Je tiens à disposition de toute personne intéressée notre rapport.
Force est de constater que notre pays protège trop (400 000 mesures par an) et mal.
Je suis effaré par ces chiffres avec près de 200 000 mesures d’assistance éducative et plus de 200 000 éloignements des familles.
Nous ne sommes plus sur des sujets marginaux lorsqu’autant d’enfants sont concernés.
Avant d’envisager un placement en famille d’accueil ou un établissement collectif, je considère que nous avons un énorme besoin de prévention et d’assistance et aurais tendance à m’appuyer sur des unions départementales d’associations familiales pour mener une telle action.
Le projet de loi du gouvernement veut renforcer l’accueil par des « tiers dignes de confiance » à l’exemple des grands-parents, des oncles, voire d’amis de la famille.

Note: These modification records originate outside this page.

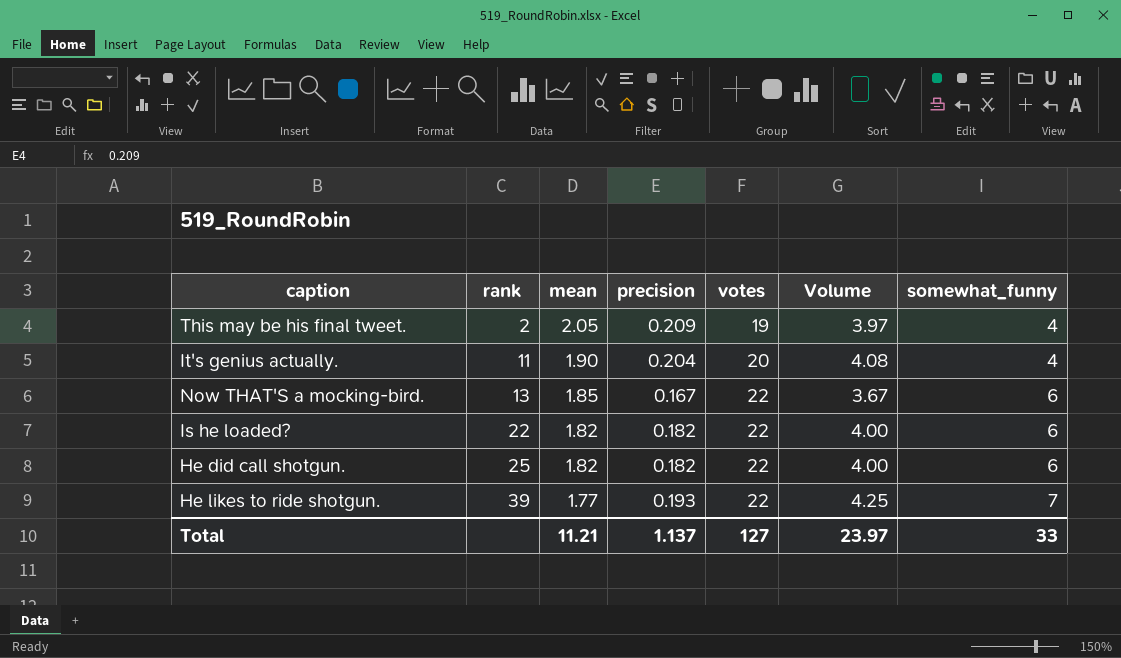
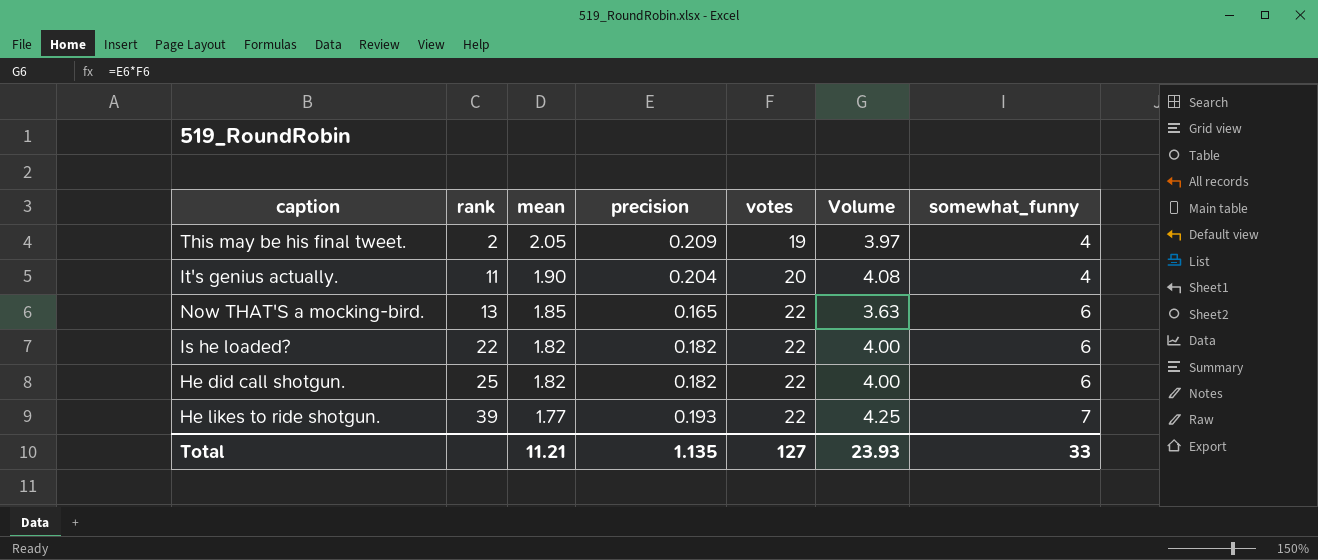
Now THAT'S a mocking-bird. | precision: 0.167 -> 0.165
Now THAT'S a mocking-bird. | Volume: 3.67 -> 3.63
Total | precision: 1.137 -> 1.135
Total | Volume: 23.97 -> 23.93

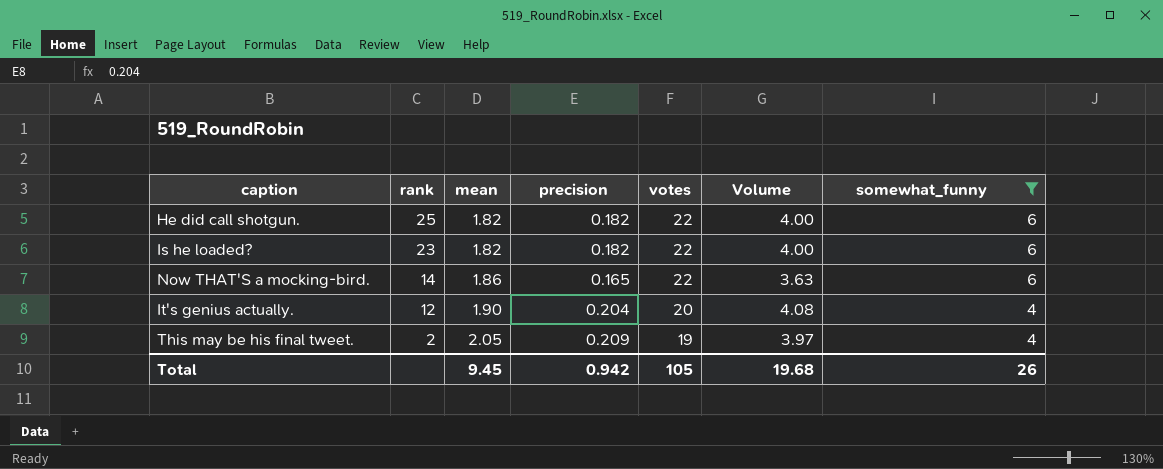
filter: none -> somewhat_funny != 7
row order: rank ascending -> rank descending
Is he loaded? | rank: 22 -> 23
Now THAT'S a mocking-bird. | rank: 13 -> 14
Now THAT'S a mocking-bird. | mean: 1.85 -> 1.86
It's genius actually. | rank: 11 -> 12
Total | mean: 11.21 -> 9.45
Total | precision: 1.135 -> 0.942
Total | votes: 127 -> 105
Total | Volume: 23.93 -> 19.68
Total | somewhat_funny: 33 -> 26

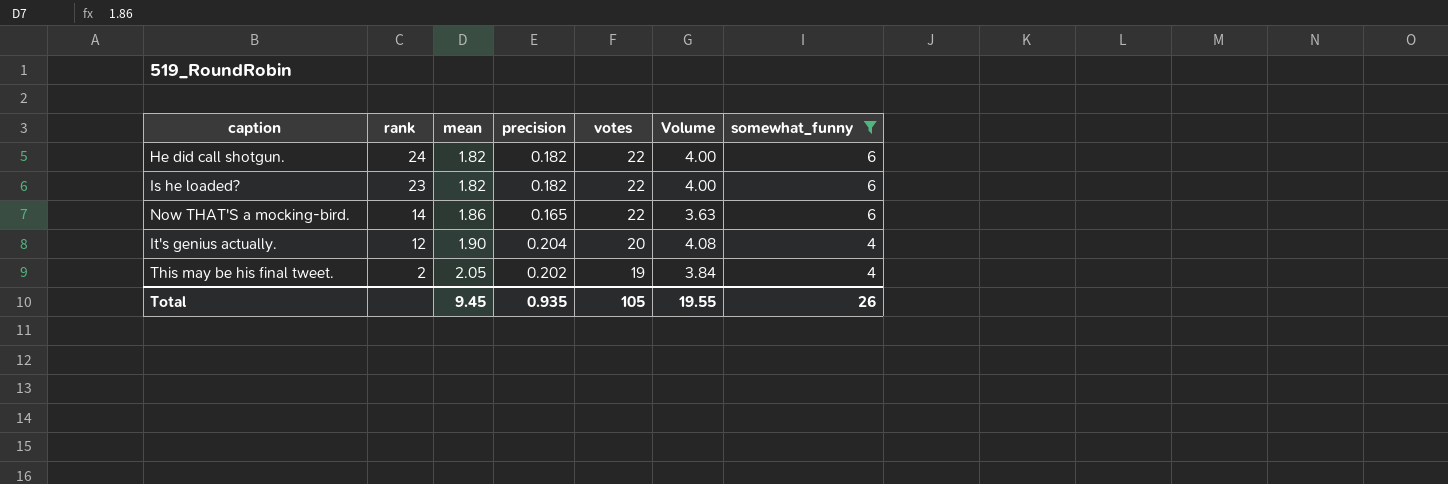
He did call shotgun. | rank: 25 -> 24
This may be his final tweet. | precision: 0.209 -> 0.202
This may be his final tweet. | Volume: 3.97 -> 3.84
Total | precision: 0.942 -> 0.935
Total | Volume: 19.68 -> 19.55

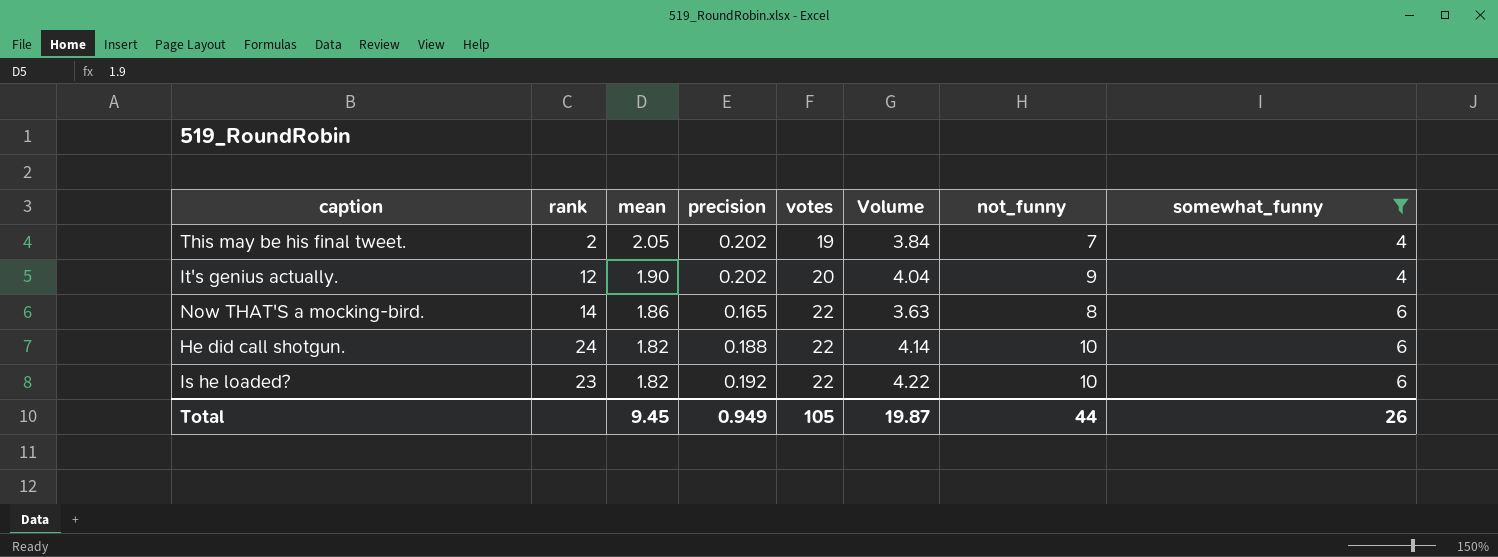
row order: rank descending -> mean descending
column not_funny | position: none -> 7
It's genius actually. | precision: 0.204 -> 0.202
It's genius actually. | Volume: 4.08 -> 4.04
He did call shotgun. | precision: 0.182 -> 0.188
He did call shotgun. | Volume: 4.00 -> 4.14
Is he loaded? | precision: 0.182 -> 0.192
Is he loaded? | Volume: 4.00 -> 4.22
Total | precision: 0.935 -> 0.949
Total | Volume: 19.55 -> 19.87

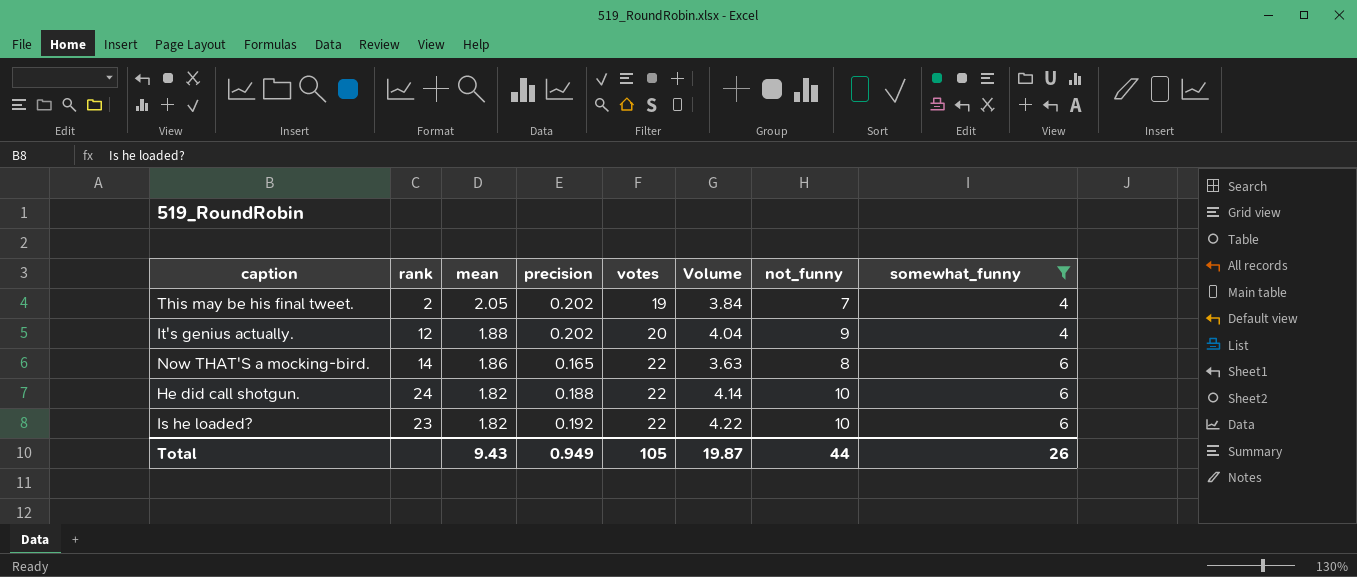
It's genius actually. | mean: 1.90 -> 1.88
Total | mean: 9.45 -> 9.43

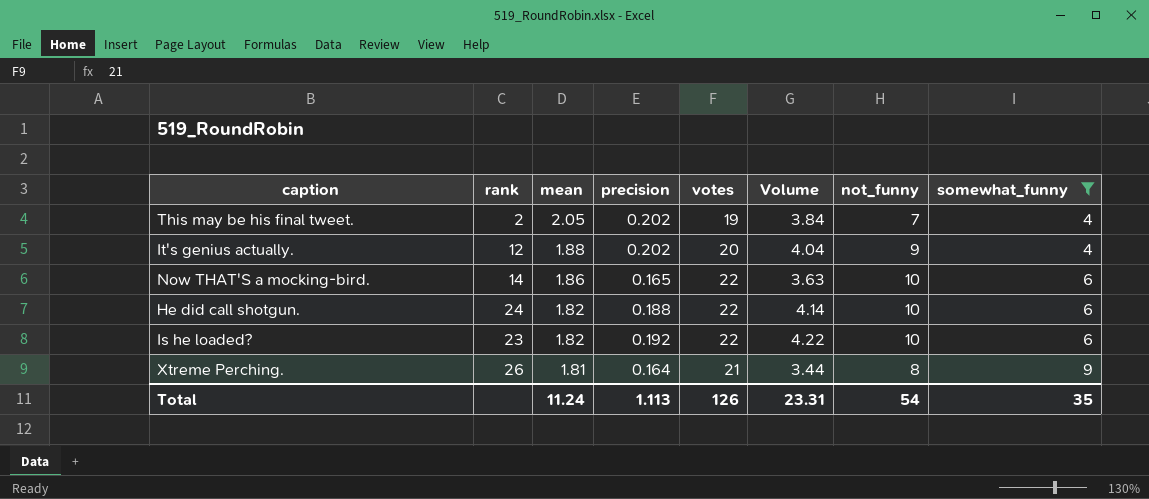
Now THAT'S a mocking-bird. | not_funny: 8 -> 10
row Xtreme Perching.: none -> 26 | 1.81 | 0.164 | 21 | 3.44 | 8 | 9
Total | mean: 9.43 -> 11.24
Total | precision: 0.949 -> 1.113
Total | votes: 105 -> 126
Total | Volume: 19.87 -> 23.31
Total | not_funny: 44 -> 54
Total | somewhat_funny: 26 -> 35

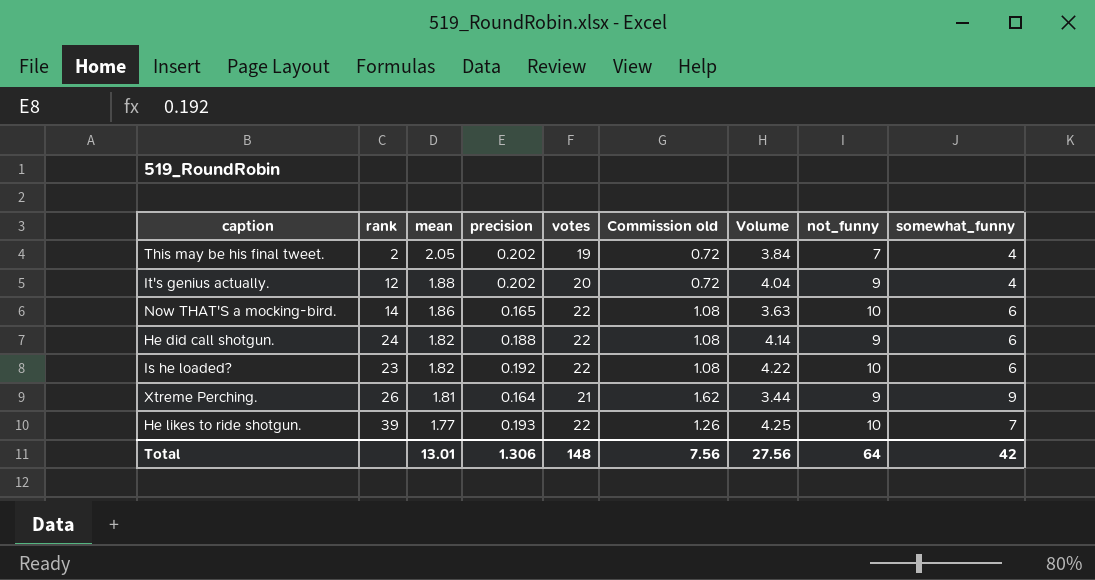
filter: somewhat_funny != 7 -> none
column Commission old | formula: none -> [somewhat_funny] * 0.18
He did call shotgun. | not_funny: 10 -> 9
Xtreme Perching. | not_funny: 8 -> 9
Total | mean: 11.24 -> 13.01
Total | precision: 1.113 -> 1.306
Total | votes: 126 -> 148
Total | Volume: 23.31 -> 27.56
Total | not_funny: 54 -> 64
Total | somewhat_funny: 35 -> 42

Les deux mesures me semblent pouvoir se conjuguer.
Une autre idée du texte concerne le « délaissement parental », c’est-à-dire une réduction des délais permettant l’adoption d’un enfant.
Un autre volet du texte vise à donner les moyens au juge de protéger plus vite à travers en urgence une « ordonnance de sûreté de l’enfant ».
Le ministre de la Justice pousse l’idée d’un juge unique qui reprendrait les compétences des juges aux affaires familiales (le volet civil) et du juge des enfants (le volet pénal).
Je reste assez dubitatif à l’égard de cette judiciarisation de la situation des enfants. Je comprends l’idée de protéger, mais le recours systématique au juge me semble discutable.
Le projet du gouvernement insiste beaucoup sur le contrôle des modalités de recrutement de tous les professionnels de l’enfance. C’est bien sûr la question de la consultation du casier judiciaire ou du fichier recensant les auteurs d’infractions sexuelles. Le ministre de l’Éducation nationale a évoqué un certificat d’honorabilité. Je peux comprendre l’idée mais sa mise en œuvre me semble problématique surtout lorsqu’est évoquée une « liste noire » !
Je ne vois pas très bien dans le calendrier parlementaire à quel moment viendra ce projet de loi mais il est à l’évidence très insuffisant pour répondre aux problèmes majeurs des difficultés de la petite enfance et plus généralement de l’Aide Sociale à l’Enfance.